# Exercise:
Output verbatim the lines beginning at the one that contains "World War Z: 4 for 72.52 -> 3 for 54.39" and ending at the last line of the material, inclusive of both.

>>>>>

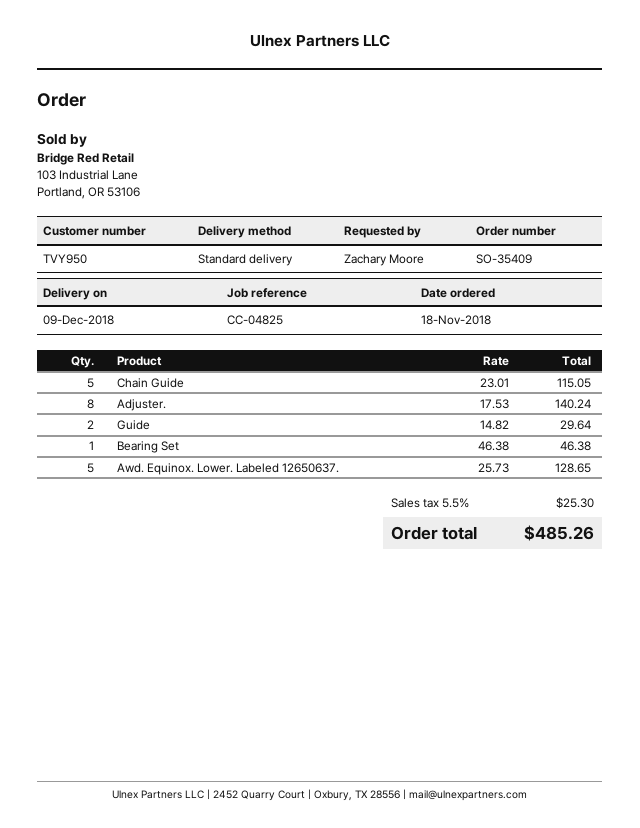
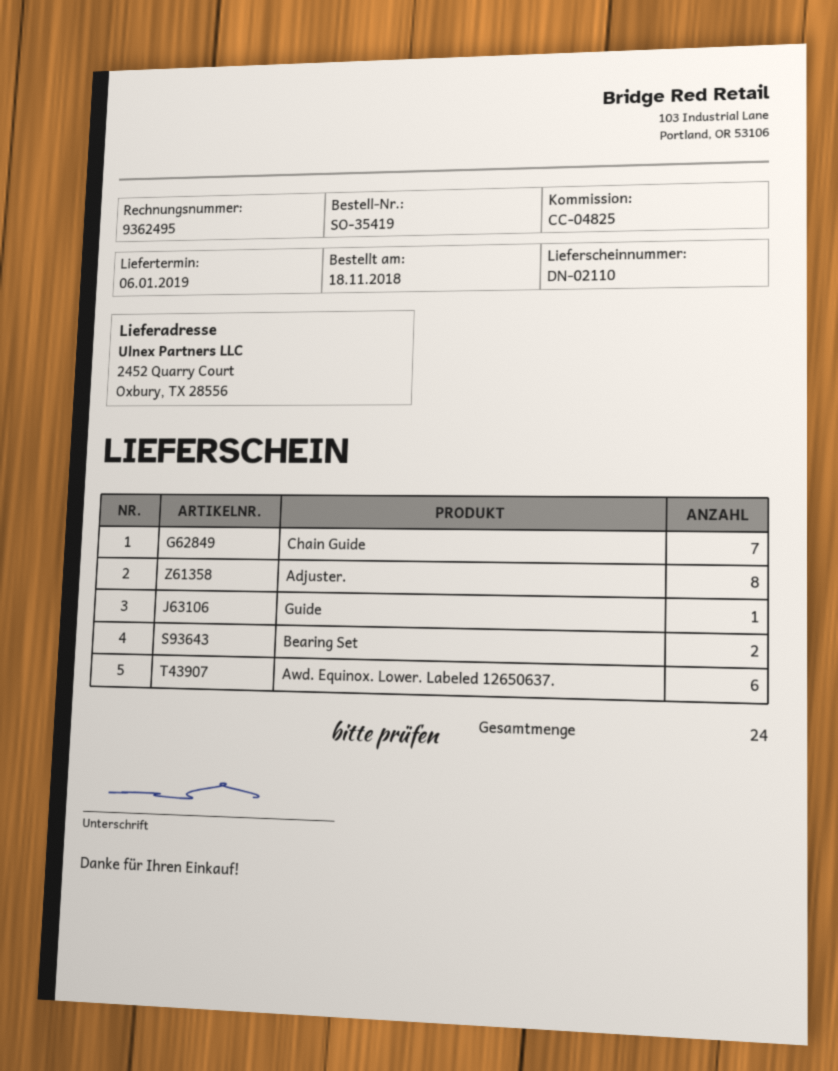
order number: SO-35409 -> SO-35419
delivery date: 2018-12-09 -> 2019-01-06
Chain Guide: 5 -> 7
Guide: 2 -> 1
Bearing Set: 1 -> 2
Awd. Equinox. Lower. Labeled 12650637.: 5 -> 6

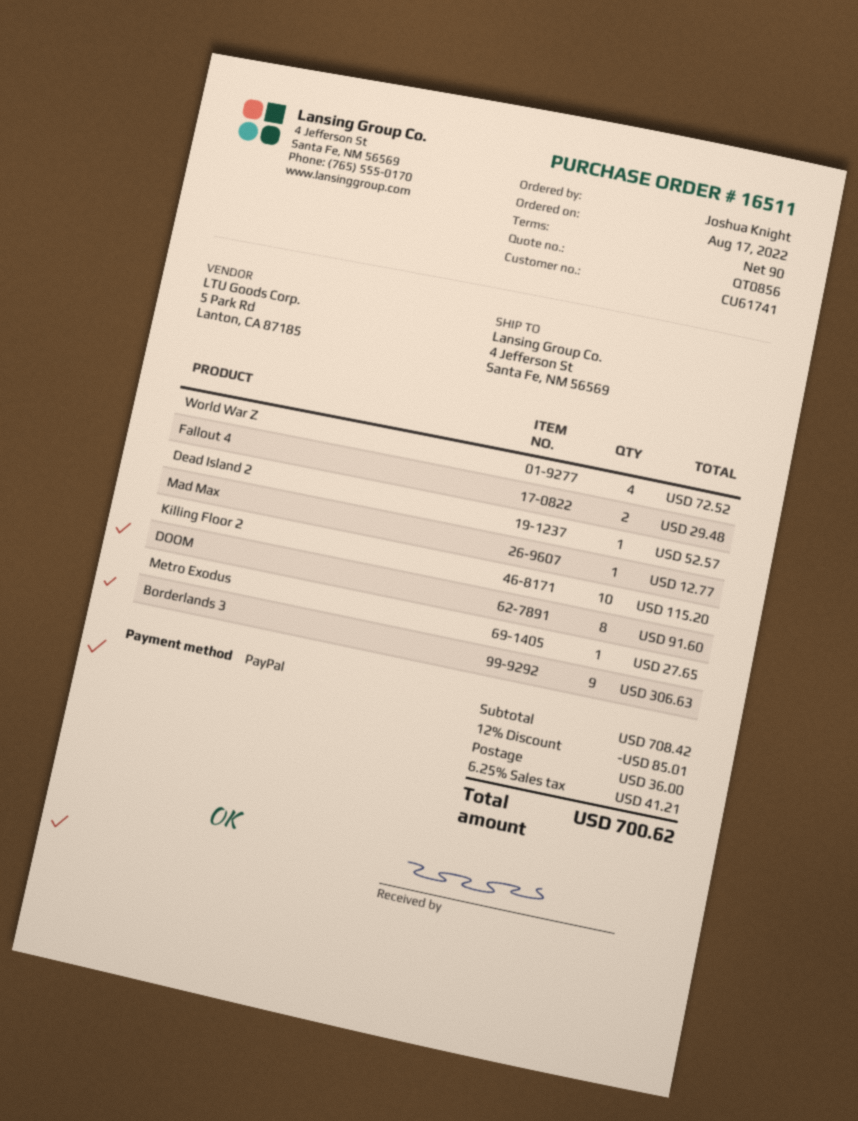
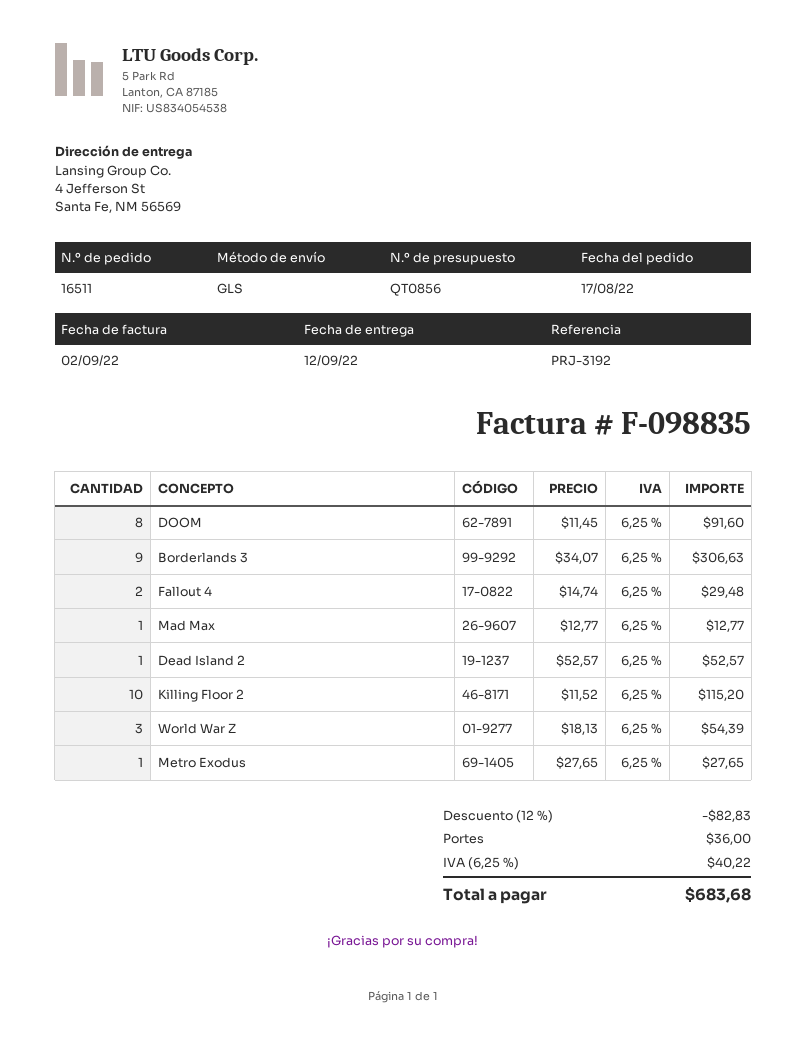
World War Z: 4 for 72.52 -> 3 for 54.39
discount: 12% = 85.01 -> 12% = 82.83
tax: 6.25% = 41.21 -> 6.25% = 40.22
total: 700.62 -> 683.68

<<<<<

# Output of the exercise:
World War Z: 4 for 72.52 -> 3 for 54.39
discount: 12% = 85.01 -> 12% = 82.83
tax: 6.25% = 41.21 -> 6.25% = 40.22
total: 700.62 -> 683.68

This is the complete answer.